Grabbing the Thread: Spinlocks vs Mutexes

Getting into the weeds of operating systems is daunting work. Especially when the operating system involved is a fully featured modern PC operating system with millions of lines of code all working together to integrate hardware and software seamlessly. One such operating system “weed” is figuring out how to handle simultaneous tasks when the processor can only really handle one thing at time. For that, you’ll be looking at the difference between spinlocks and mutexes.

Both of these are methods of making sure that the processor completes a task sufficiently before moving on to the next task. Modern computers are so fast (even ignoring multiple cores) that it seems as if they are doing many things at once. In order to maintain this illusion, tasks need ways of locking the processor to that specific task for a certain amount of time.

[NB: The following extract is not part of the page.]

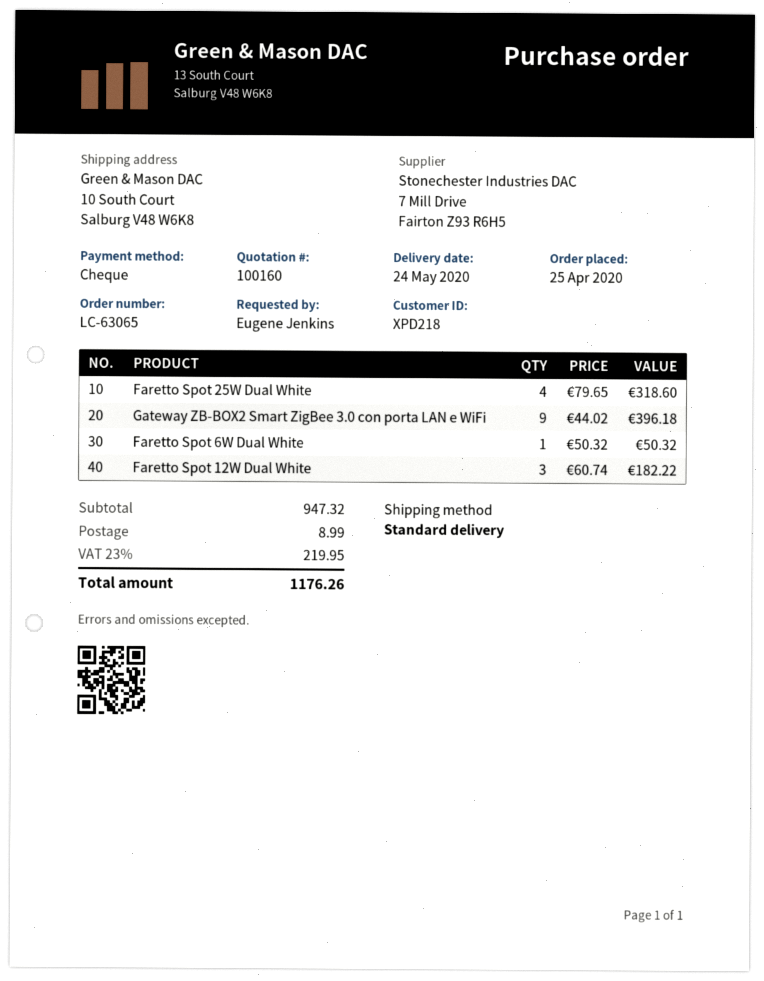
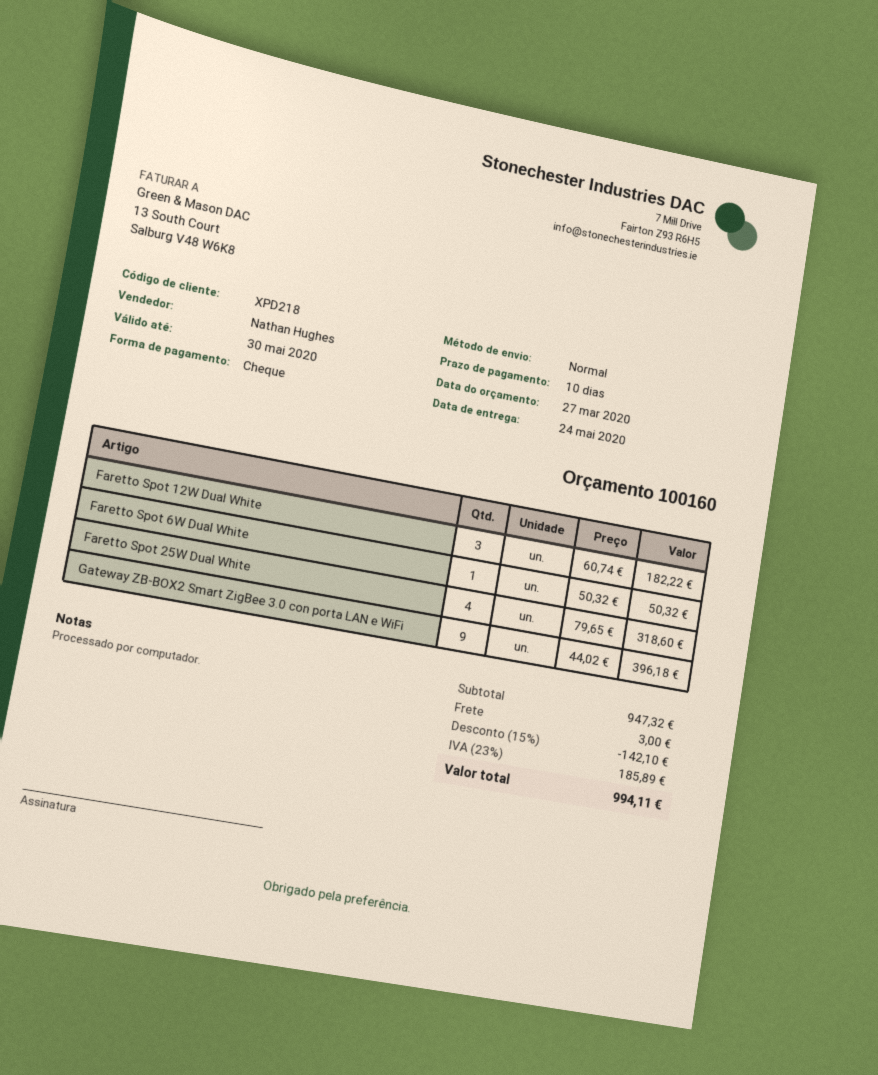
discount: none -> 15% = 142.10
shipping: 8.99 -> 3.00
tax: 23% = 219.95 -> 23% = 185.89
total: 1176.26 -> 994.11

Of course the queue for performing the next task can get complicated as there are often many tasks waiting to use processor time. Spinlocks are a simple way of holding the processor and mutexes are a slightly more complicated way, but which one is the most efficient use of system resources isn’t that straightforward.

If you’ve ever been interested in operating system details, this one goes deep into the intricacies of features most of us have never even considered the existence of. It’s definitely worth a read, though, and is very well written by someone who is clearly an expert. If you want an operating system challenge, you can build your own operating system as well.

31 thoughts on “Grabbing the Thread: Spinlocks vs Mutexes

  1. Spinlocks should only be used if you know exactly what you are doing and you are optimizing for speed. In general, it’s much better to use mutexes and there are very few cases where you should use spinlocks.

      1. “Yeah, don’t do tests or trust the data;”

        By all means people should run tests but then should also run realistic tests. The tests that generated the table very unrealistic.

      2. Did you read what the post said? He didn’t say “you should test to see which is faster to decide what to use.” He said “if you know exactly what you are doing and you are optimizing for speed.” Obviously spinlocks are faster, because threads don’t need to sleep or wakeup, so you don’t have any queue management overhead.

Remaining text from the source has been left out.